May’s second challenge is that the EU has set her an almost impossible task. The UK has been told it must solve three key issues: the status of EU citizens in the UK (and UK citizens in the EU); its financial payments to the bloc as neighbour and trading partner for a multi-year period; and the question of the fraught border between Northern Ireland (part of the UK) and the Republic of Ireland (an EU state). These points must be addressed without knowing in advance what the relationship between the UK and the EU will be.

These three issues, respectively, are difficult, unreasonable and impossible.

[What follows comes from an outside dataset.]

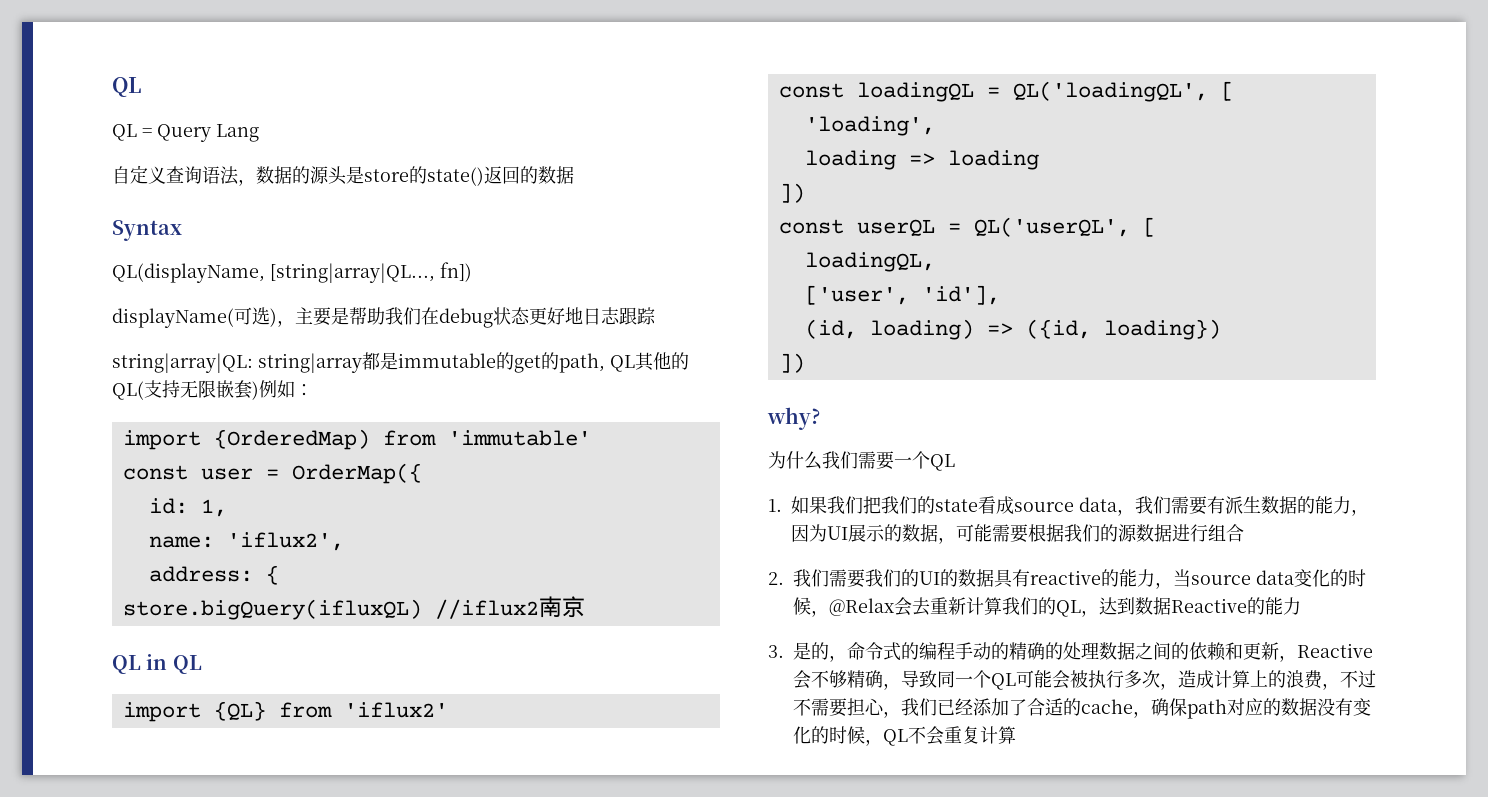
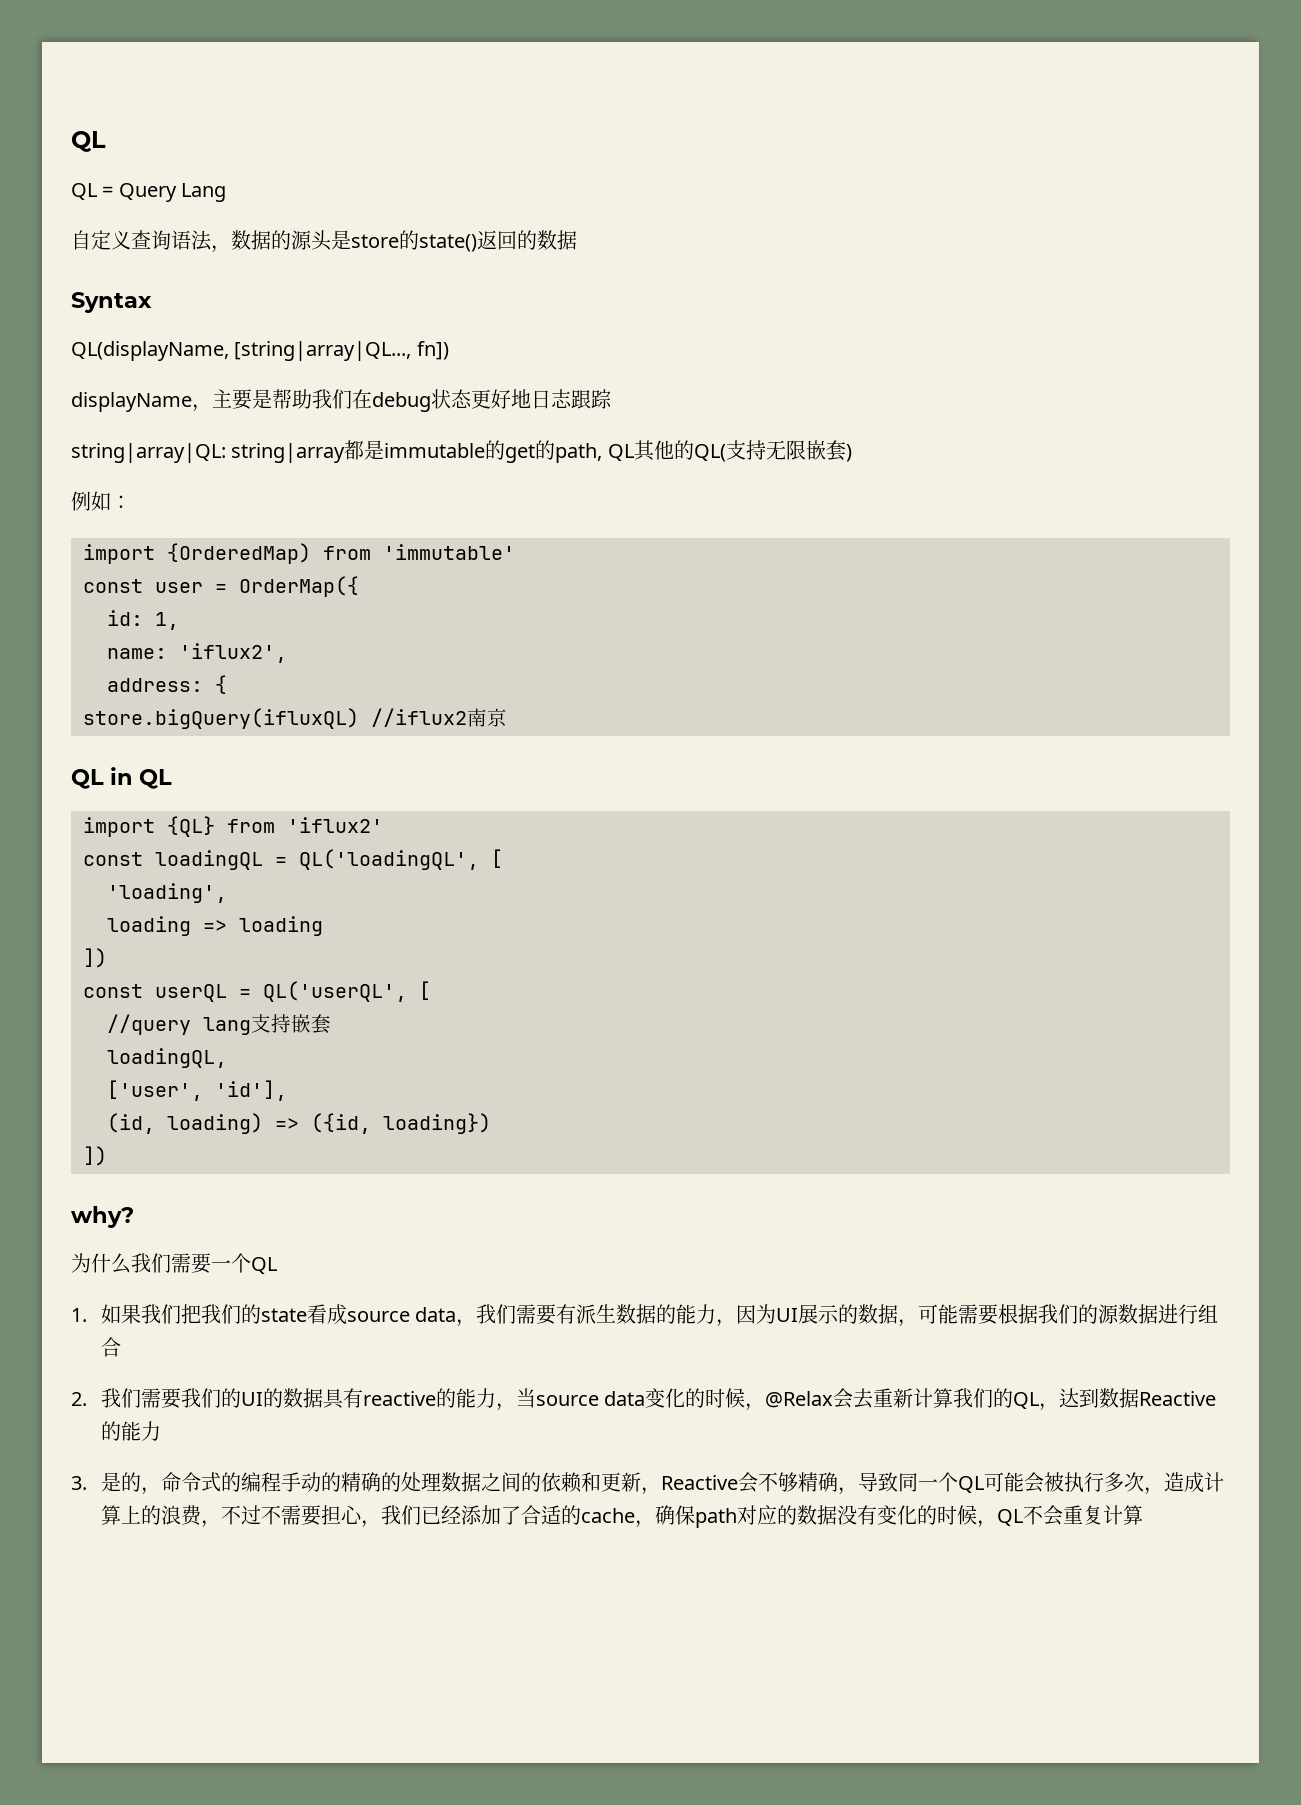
[112,307,277,328] displayName(可选) -> [71,392,192,412] displayName
(259, 390) none -> (852, 453) //
(1156, 227) none -> [107,1014,331,1035] // //query lang支持嵌套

To take just the Irish question, without knowing the shape of the future relationship between the EU and the UK in general, it is not possible to establish in detail a relationship between the two sides of the Irish border.

It is no consolation for May that this is not the first time in the UK’s history that ‘the Irish Question’ has been so complex. Neither William Gladstone nor Winston Churchill, two titans of British politics, could find a solution during their tenures as prime minister.

In the circumstances, May’s speech probably did enough to keep the negotiations alive, and even move them forward slightly. There were positive statements, some new concessions – though details remain thin – and words of goodwill and even flattery for her Italian hosts. May will have noted the reaction of Michel Barnier, the EU’s chief negotiator and probably the person the speech was most aimed at. He was notably less dismissive of the overtures than most in the EU and found items, such as the guarantees given to EU citizens in the UK, that he was able to welcome. It could have been a lot worse.

But talk is cheap, and details are elusive. The EU’s main concern, and May’s main weakness, remains first that the lofty ideas and offers have to be translated into substantive action, and second that no one knows whether May can deliver what she promises. She is not in control of anything. She does not control her cabinet. The cabinet does not control the Conservative party. The Conservatives do not control the House of Commons. The Commons does not control parliament. And parliament does not control the negotiations with the EU.

One speech in the fair city of Florence cannot change that.

John Nugée is a Director of OMFIF and a former Chief Manager of Reserves at the Bank of England.